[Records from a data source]
-=-=-

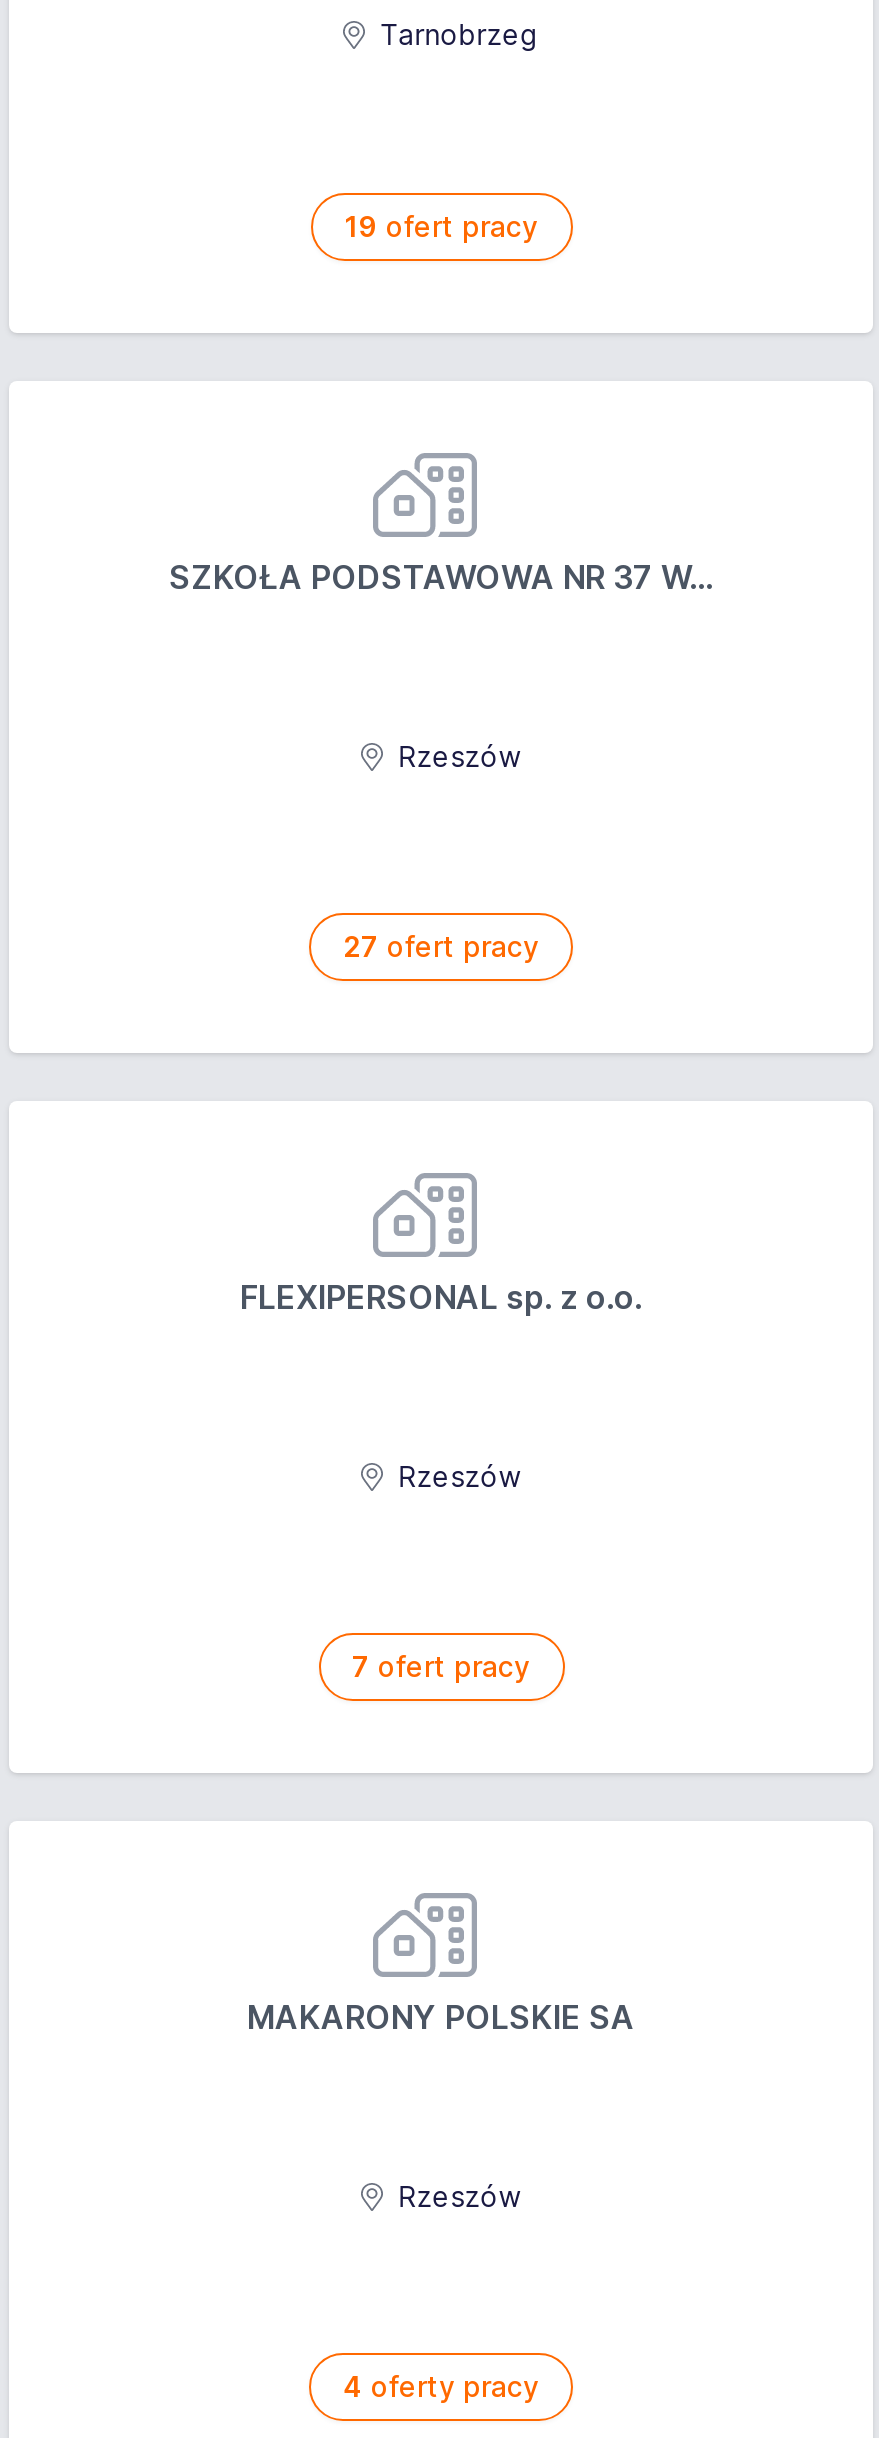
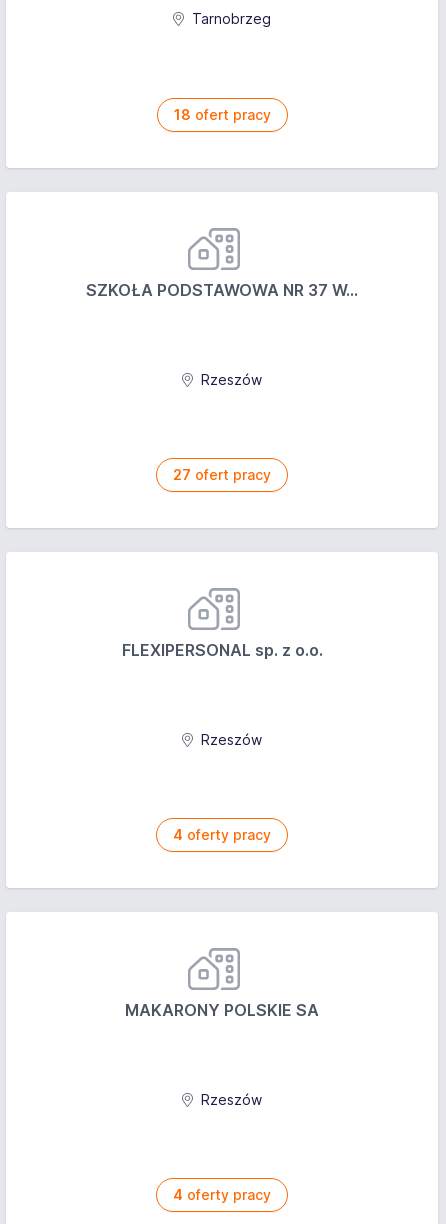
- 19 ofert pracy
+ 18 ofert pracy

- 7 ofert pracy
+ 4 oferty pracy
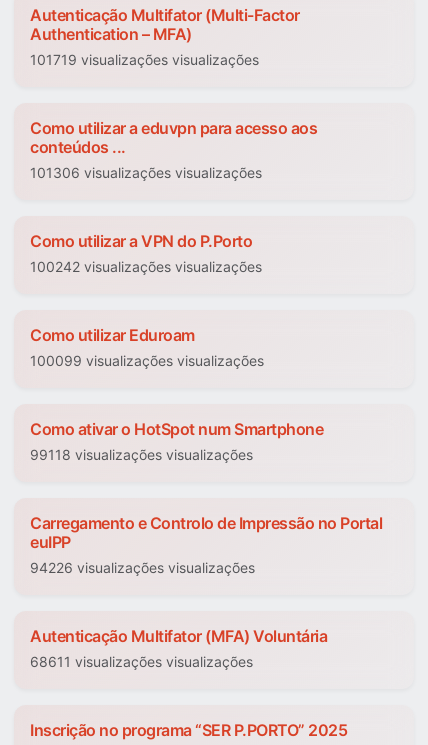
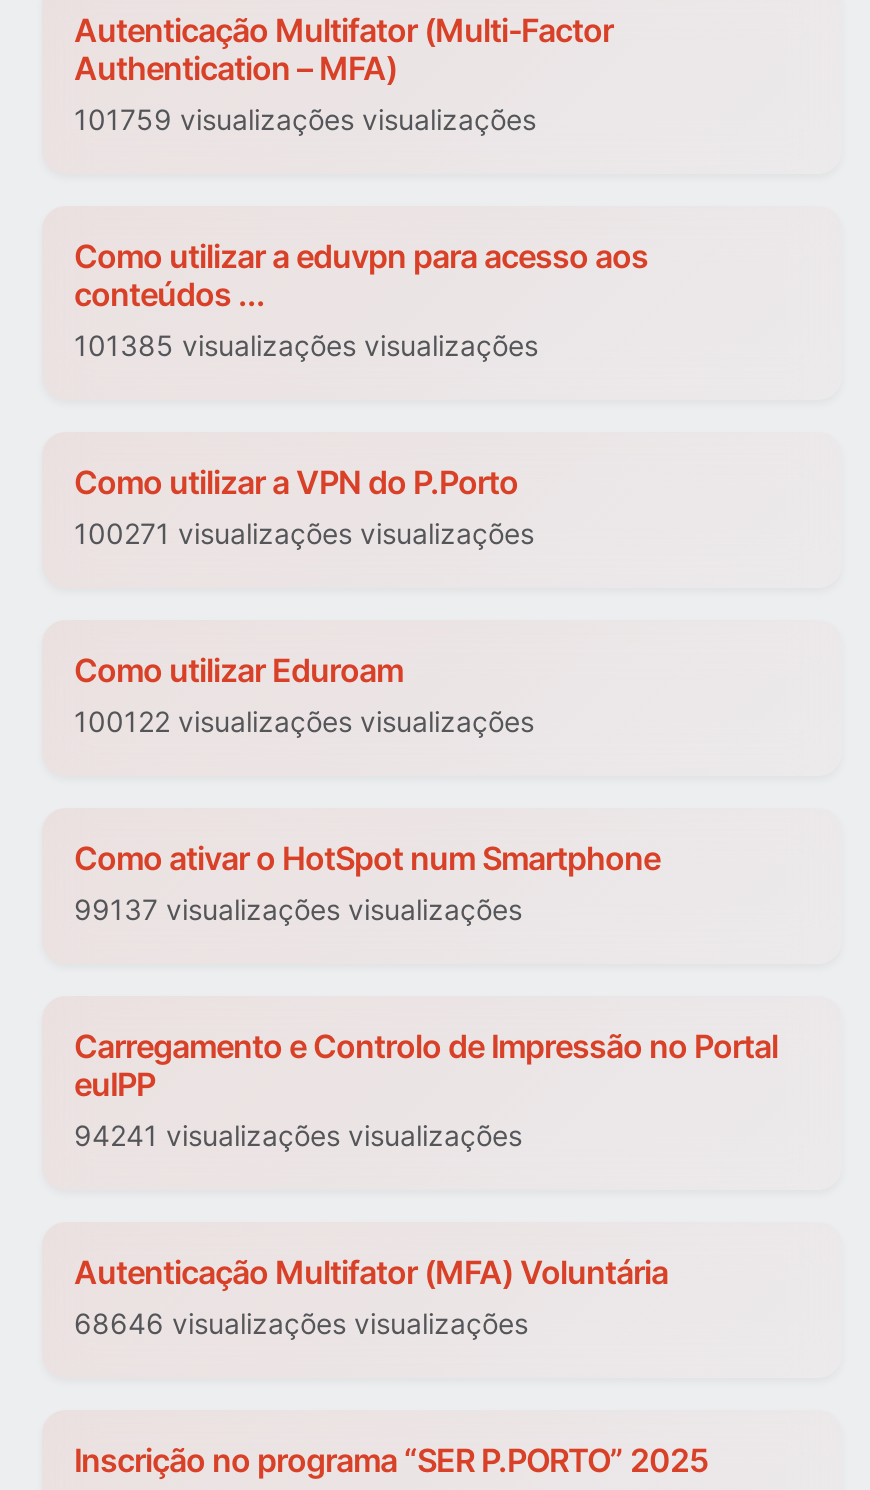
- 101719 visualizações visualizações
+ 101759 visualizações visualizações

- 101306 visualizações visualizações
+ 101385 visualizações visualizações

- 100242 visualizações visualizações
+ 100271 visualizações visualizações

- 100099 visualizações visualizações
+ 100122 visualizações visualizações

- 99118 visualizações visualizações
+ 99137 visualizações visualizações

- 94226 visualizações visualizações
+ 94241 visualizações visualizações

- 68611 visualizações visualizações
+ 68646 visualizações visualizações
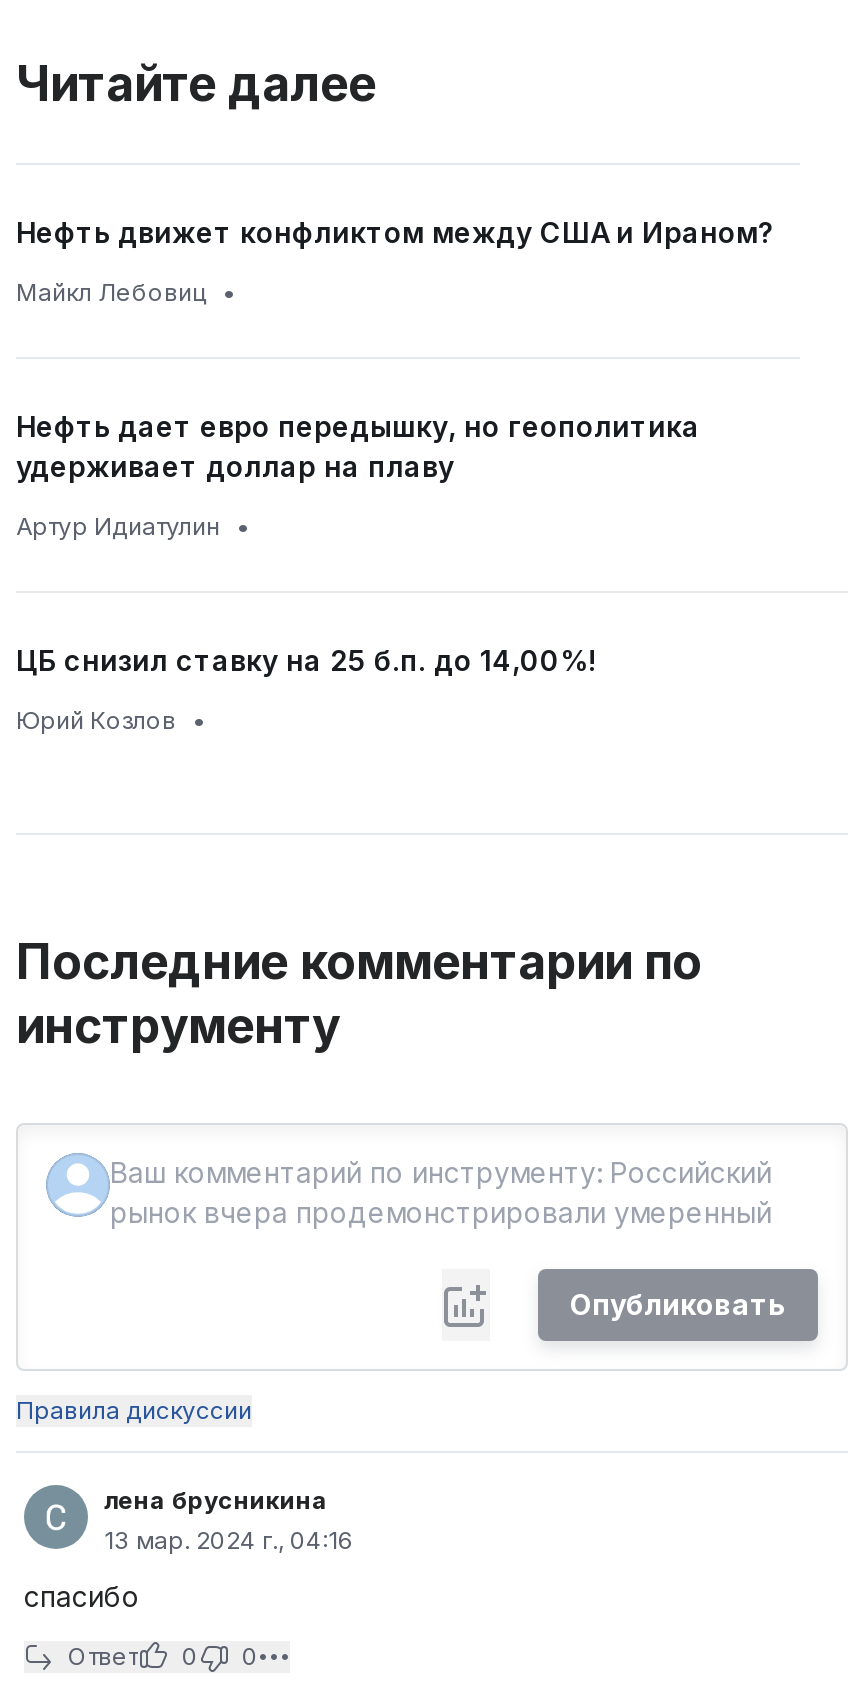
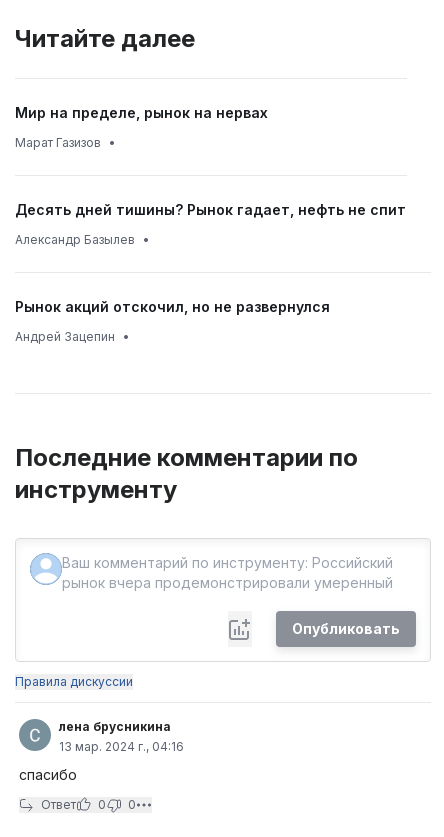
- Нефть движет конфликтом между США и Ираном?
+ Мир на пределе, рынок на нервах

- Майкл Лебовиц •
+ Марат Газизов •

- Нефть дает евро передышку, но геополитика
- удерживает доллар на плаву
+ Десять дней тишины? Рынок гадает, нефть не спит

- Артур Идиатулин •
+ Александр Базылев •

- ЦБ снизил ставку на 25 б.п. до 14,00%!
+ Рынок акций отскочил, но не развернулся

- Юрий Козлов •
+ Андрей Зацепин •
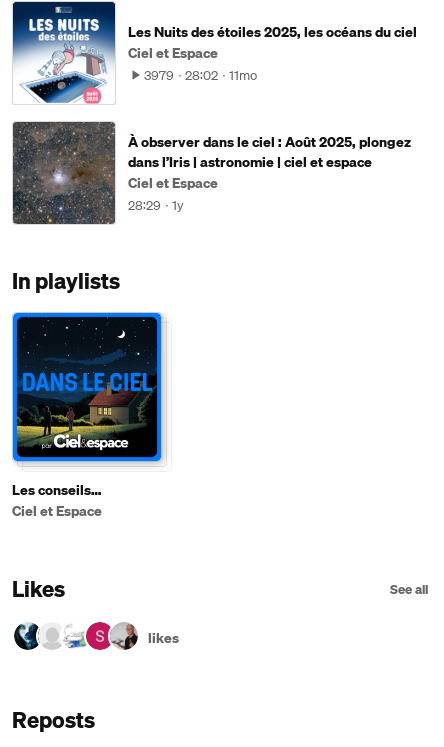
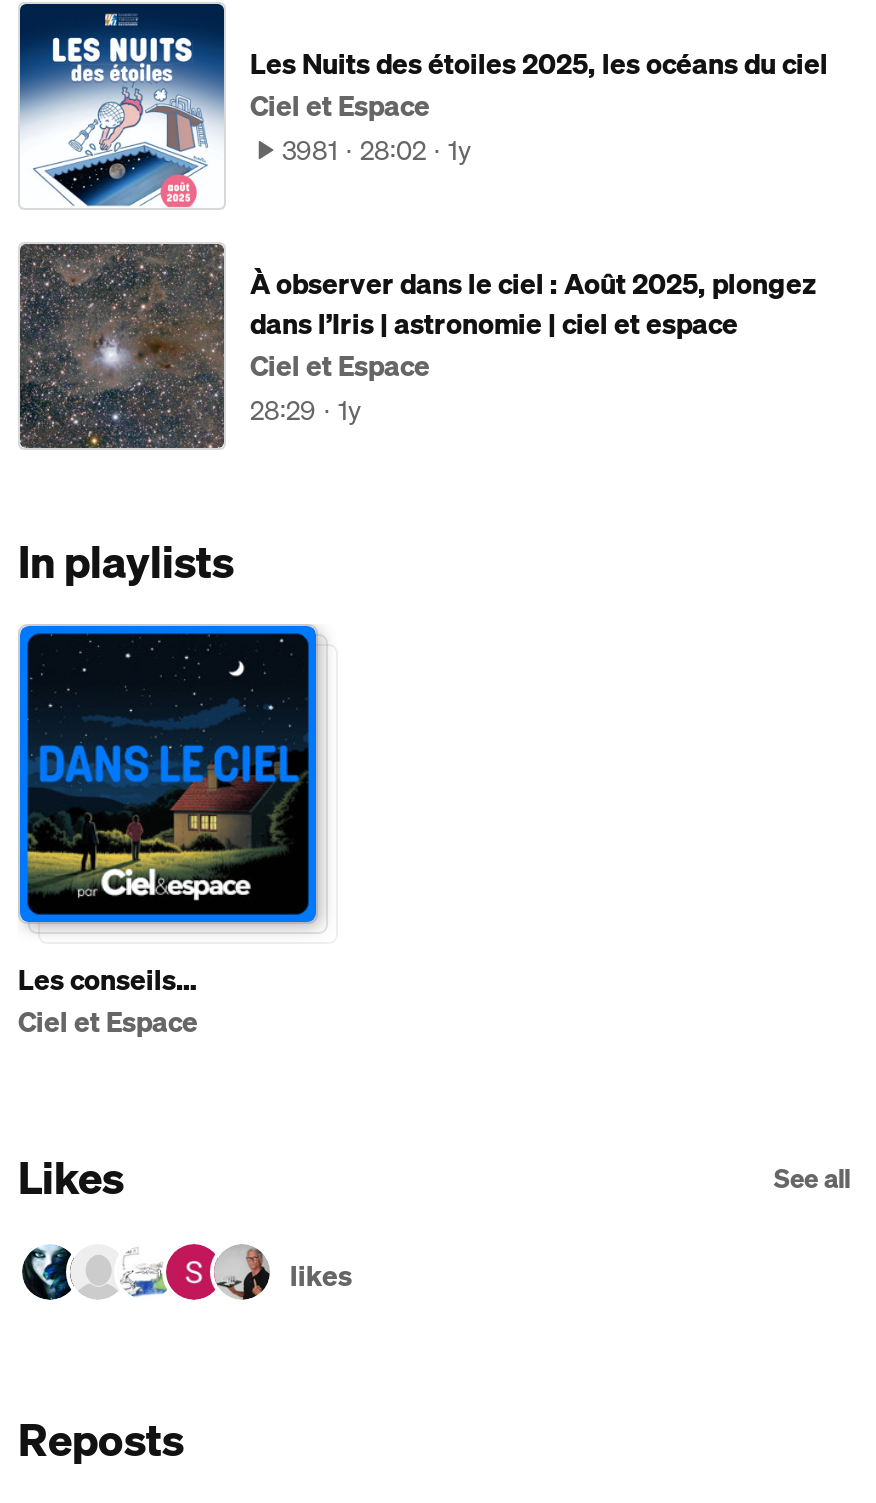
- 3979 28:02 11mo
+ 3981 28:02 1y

-=-=-

Your task => The task calls for duplicating the data exactly, with no images kept.

Your response =>
- 19 ofert pracy
+ 18 ofert pracy

- 7 ofert pracy
+ 4 oferty pracy
- 101719 visualizações visualizações
+ 101759 visualizações visualizações

- 101306 visualizações visualizações
+ 101385 visualizações visualizações

- 100242 visualizações visualizações
+ 100271 visualizações visualizações

- 100099 visualizações visualizações
+ 100122 visualizações visualizações

- 99118 visualizações visualizações
+ 99137 visualizações visualizações

- 94226 visualizações visualizações
+ 94241 visualizações visualizações

- 68611 visualizações visualizações
+ 68646 visualizações visualizações
- Нефть движет конфликтом между США и Ираном?
+ Мир на пределе, рынок на нервах

- Майкл Лебовиц •
+ Марат Газизов •

- Нефть дает евро передышку, но геополитика
- удерживает доллар на плаву
+ Десять дней тишины? Рынок гадает, нефть не спит

- Артур Идиатулин •
+ Александр Базылев •

- ЦБ снизил ставку на 25 б.п. до 14,00%!
+ Рынок акций отскочил, но не развернулся

- Юрий Козлов •
+ Андрей Зацепин •
- 3979 28:02 11mo
+ 3981 28:02 1y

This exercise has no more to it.